RECORDS FOR PROCESSING
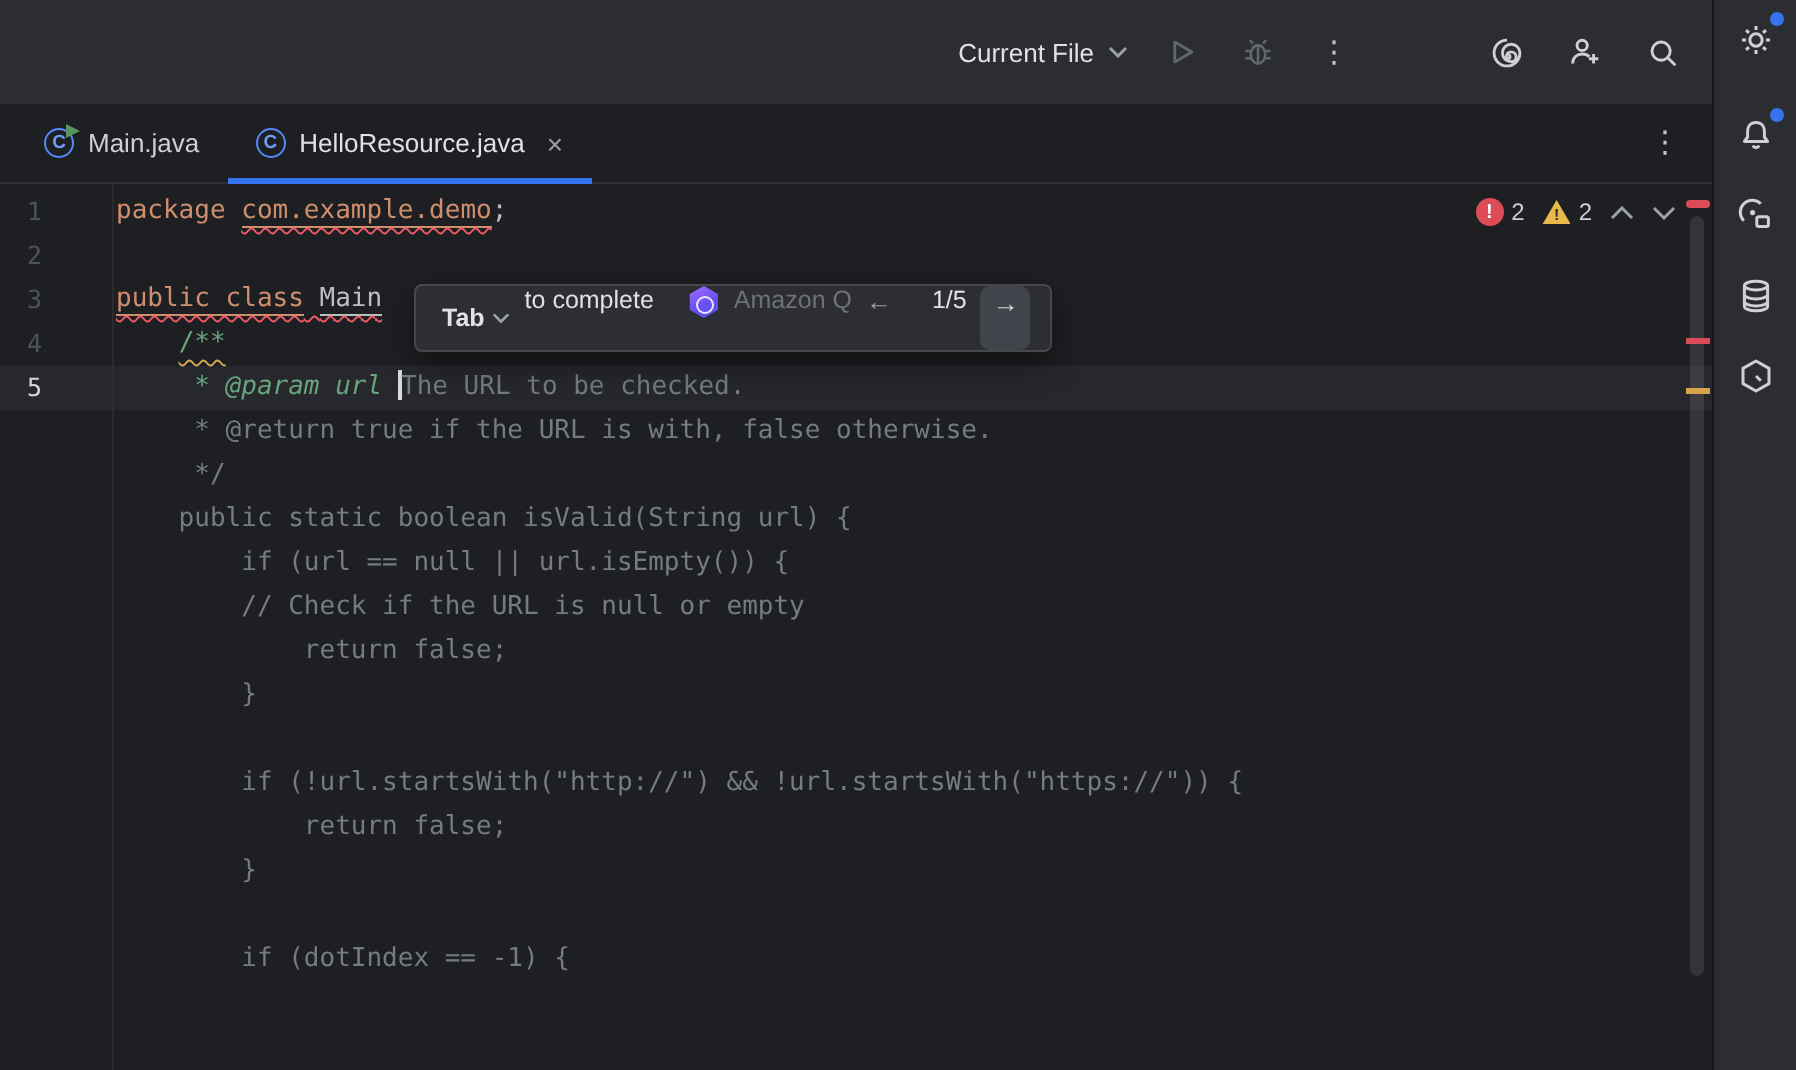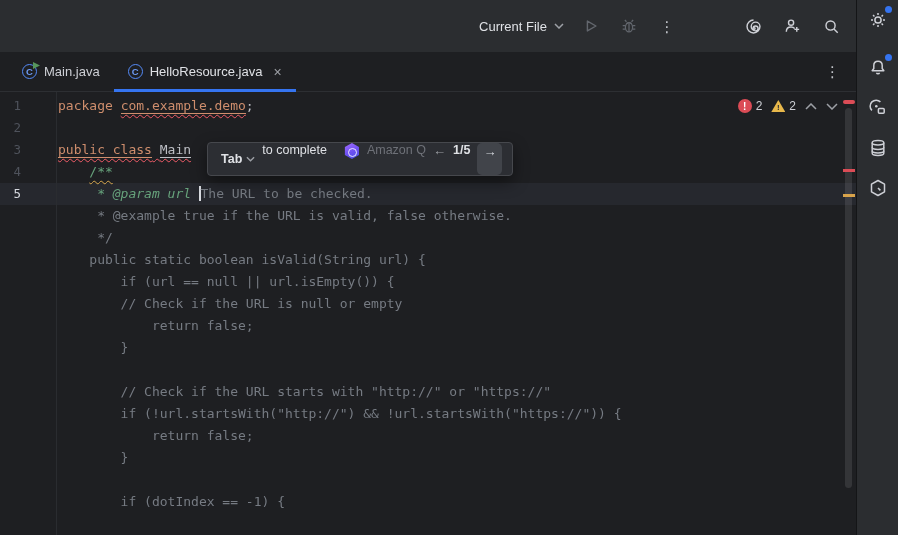--- a/index.html
+++ b/index.html
@@ -73,7 +73,7 @@
              border:1.4px solid #E9E6FF; border-radius:50%; }
   .q-provider { color:#6E7178; }
   .q-arrow { color:#9DA0A6; font-size:13px; }
-  .q-pager { font-weight:bold; }
+  .q-pager { font-weight:normal;margin-left:13px; }
   .q-next { background:#41444A; border-radius:5px; padding:1px 6px 2px; color:#D5D8DD; font-size:13px; line-height:1.2; }
 
   

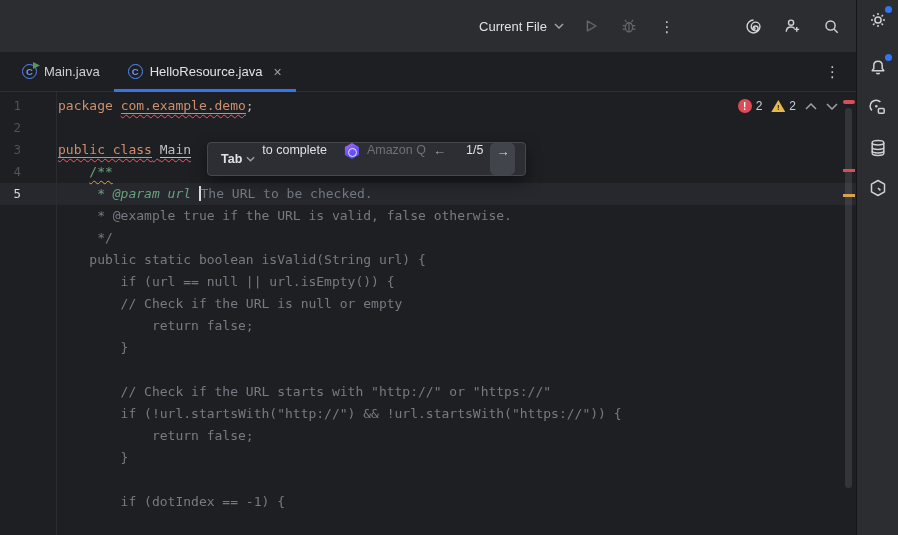--- a/index.html
+++ b/index.html
@@ -186,7 +186,7 @@
           <div class="code-line"><span class="s-kw s-err s-ul">public class</span><span class="s-err"> </span><span class="s-plain s-err s-ul">Main</span></div>
           <div class="code-line"><span class="s-plain">    </span><span class="s-doc s-warn">/**</span></div>
           <div class="code-line"><span class="s-plain">     </span><span class="s-doc">* </span><span class="s-doci">@param </span><span class="s-doci">url</span><span class="s-plain"> </span><span class="caret"></span><span class="s-ghost">The URL to be checked.</span></div>
-          <div class="code-line"><span class="s-ghost">     * @example true if the URL is valid, false otherwise.</span></div>
+          <div class="code-line"><span class="s-ghost">     * @return true if the URL is with, false otherwise.</span></div>
           <div class="code-line"><span class="s-ghost">     */</span></div>
           <div class="code-line"><span class="s-ghost">    public static boolean isValid(String url) {</span></div>
           <div class="code-line"><span class="s-ghost">        if (url == null || url.isEmpty()) {</span></div>

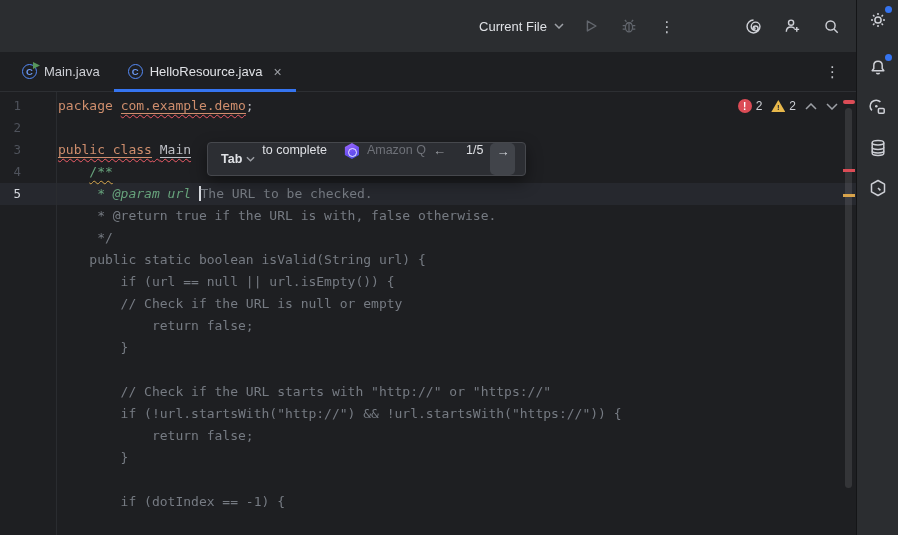--- a/index.html
+++ b/index.html
@@ -194,7 +194,6 @@
           <div class="code-line"><span class="s-ghost">            return false;</span></div>
           <div class="code-line"><span class="s-ghost">        }</span></div>
           <div class="code-line"></div>
-          <div class="code-line"><span class="s-ghost">        // Check if the URL starts with "http://" or "https://"</span></div>
           <div class="code-line"><span class="s-ghost">        if (!url.startsWith("http://") &amp;&amp; !url.startsWith("https://")) {</span></div>
           <div class="code-line"><span class="s-ghost">            return false;</span></div>
           <div class="code-line"><span class="s-ghost">        }</span></div>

ASSIGNMENT
The answer is the full listing above, repeated exactly, with its pictures removed.

OUTPUT
--- a/index.html
+++ b/index.html
@@ -73,7 +73,7 @@
              border:1.4px solid #E9E6FF; border-radius:50%; }
   .q-provider { color:#6E7178; }
   .q-arrow { color:#9DA0A6; font-size:13px; }
-  .q-pager { font-weight:bold; }
+  .q-pager { font-weight:normal;margin-left:13px; }
   .q-next { background:#41444A; border-radius:5px; padding:1px 6px 2px; color:#D5D8DD; font-size:13px; line-height:1.2; }
 
   

--- a/index.html
+++ b/index.html
@@ -186,7 +186,7 @@
           <div class="code-line"><span class="s-kw s-err s-ul">public class</span><span class="s-err"> </span><span class="s-plain s-err s-ul">Main</span></div>
           <div class="code-line"><span class="s-plain">    </span><span class="s-doc s-warn">/**</span></div>
           <div class="code-line"><span class="s-plain">     </span><span class="s-doc">* </span><span class="s-doci">@param </span><span class="s-doci">url</span><span class="s-plain"> </span><span class="caret"></span><span class="s-ghost">The URL to be checked.</span></div>
-          <div class="code-line"><span class="s-ghost">     * @example true if the URL is valid, false otherwise.</span></div>
+          <div class="code-line"><span class="s-ghost">     * @return true if the URL is with, false otherwise.</span></div>
           <div class="code-line"><span class="s-ghost">     */</span></div>
           <div class="code-line"><span class="s-ghost">    public static boolean isValid(String url) {</span></div>
           <div class="code-line"><span class="s-ghost">        if (url == null || url.isEmpty()) {</span></div>

--- a/index.html
+++ b/index.html
@@ -194,7 +194,6 @@
           <div class="code-line"><span class="s-ghost">            return false;</span></div>
           <div class="code-line"><span class="s-ghost">        }</span></div>
           <div class="code-line"></div>
-          <div class="code-line"><span class="s-ghost">        // Check if the URL starts with "http://" or "https://"</span></div>
           <div class="code-line"><span class="s-ghost">        if (!url.startsWith("http://") &amp;&amp; !url.startsWith("https://")) {</span></div>
           <div class="code-line"><span class="s-ghost">            return false;</span></div>
           <div class="code-line"><span class="s-ghost">        }</span></div>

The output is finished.